Three of the top manufacturers' Industrial IoT devices were attacked with malware in February 2020. A bitcoin miner was identified on multiple IoT devices, including a printer, a smart TV, and an automated guided car maker, according to TrapX Security (AGV). The assaults were part of a campaign in which attackers infected Windows 7 PCs with malware. Windows 7 had reached its end of life at the time, but millions of PCs across the world are still running the operating system. 

According to Security Week, the virus was a self-spreading downloader based on malicious scripts related with the bitcoin miner Lemon Duck. The infection spread so swiftly on the AGV production facility that it compromised vehicle communications. AGVs are utilized in industrial plants to transport goods or complete specific duties. If the communications are broken or the directives are created by malware, the vehicle may deviate and inflict physical harm to goods or persons. 

The flaw also affected a smart TV with a built-in PC running Windows 7. The smart TV was linked to a factory network, and it sent data to production line managers. An attacker was able to install malware on the TV and deploy a crypto-miner some months previously due to the Windows 7 vulnerability. This type of threat has the potential to jeopardize the whole network, as well as other organizations with assets in the enterprise and industrial networks. 

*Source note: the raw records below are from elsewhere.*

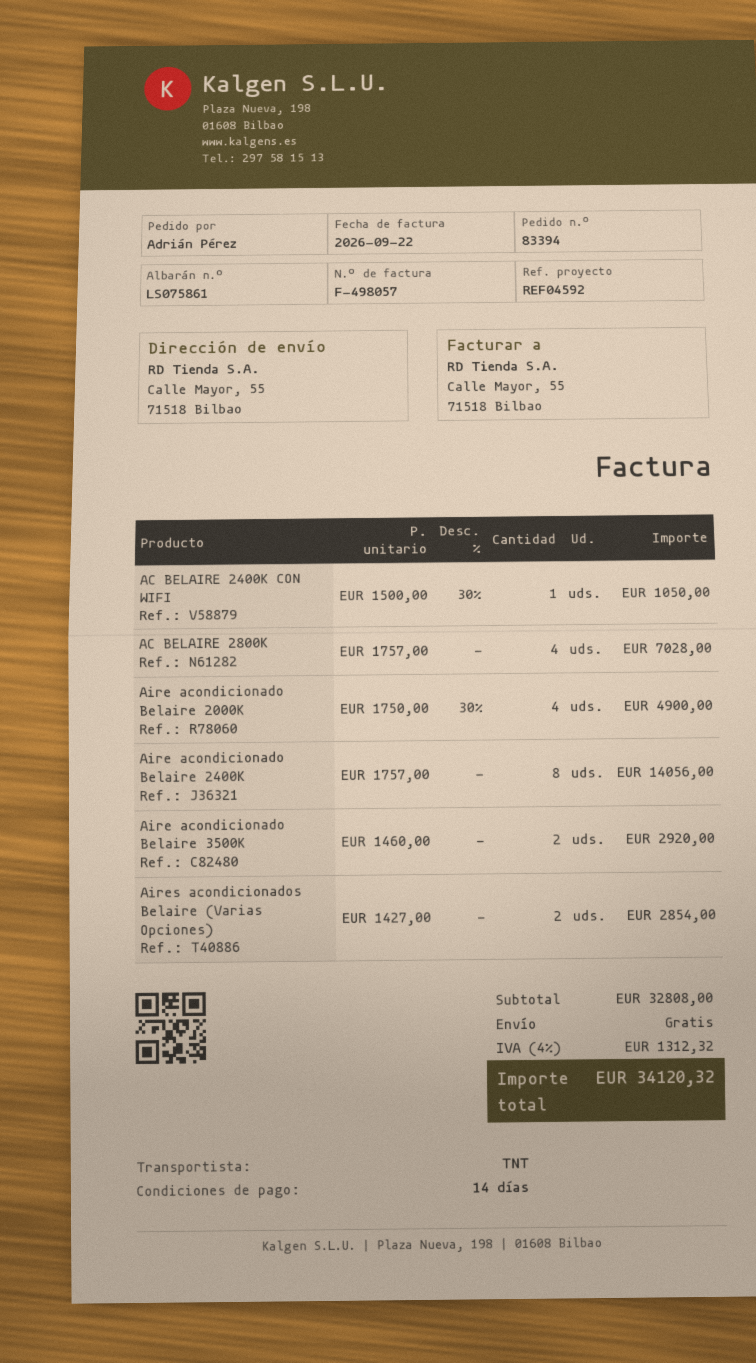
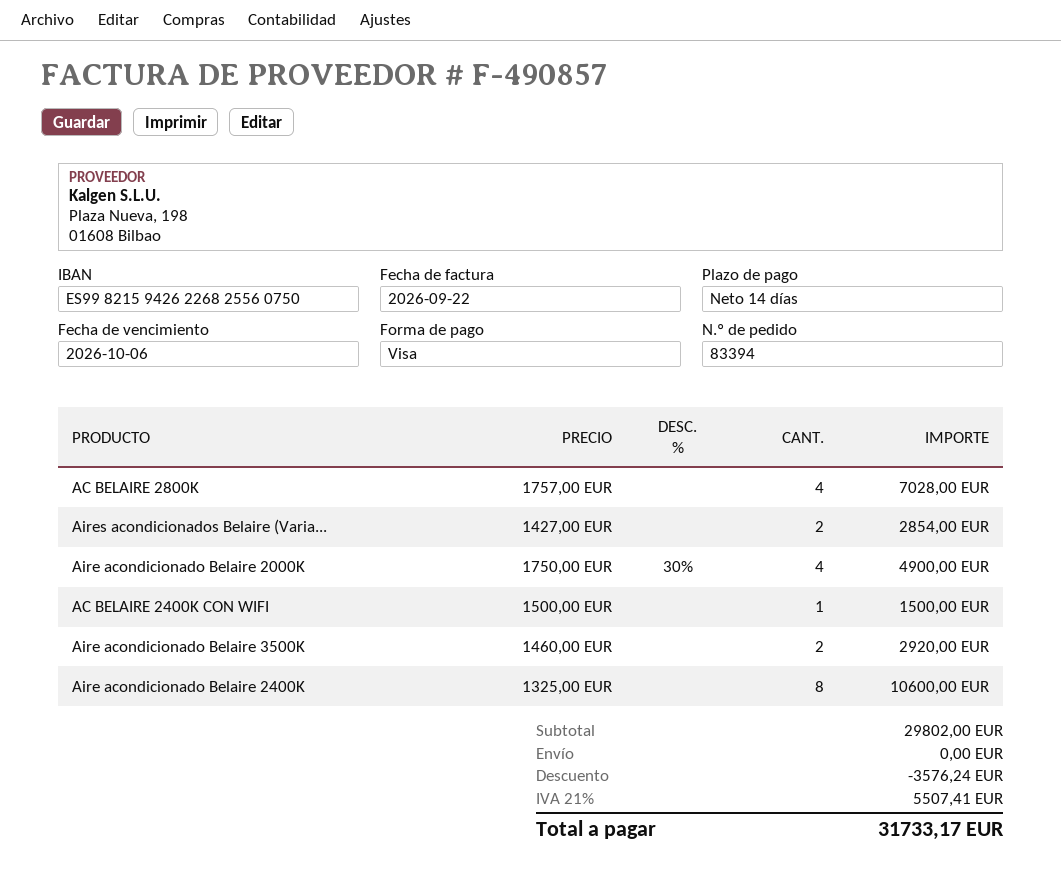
invoice number: F-498057 -> F-490857
AC BELAIRE 2400K CON WIFI: 1 x 1500.00 - 30% = 1050.00 -> 1 x 1500.00 = 1500.00
Aire acondicionado Belaire 2400K: 8 x 1757.00 = 14056.00 -> 8 x 1325.00 = 10600.00
subtotal: 32808.00 -> 29802.00
discount: none -> 3576.24
tax: 4% = 1312.32 -> 21% = 5507.41
total: 34120.32 -> 31733.17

Cybersecurity used to be primarily a vital issue for major organizations, but times have changed. Engineers who build gadgets for manufacturers must incorporate robust cyber security safeguards into the equipment they create. Vulnerabilities in Industrial IoT devices are frequently associated with difficulties created by the user during the device's usage or installation phase. 

The failure to change default passwords, disable security measures, and lack of firewalls give access opportunities for threat actors. Simply removing passwords and user controls that encourage inadequate security options can help keep manufacturing organizations secure and prevent vulnerabilities from being deployed.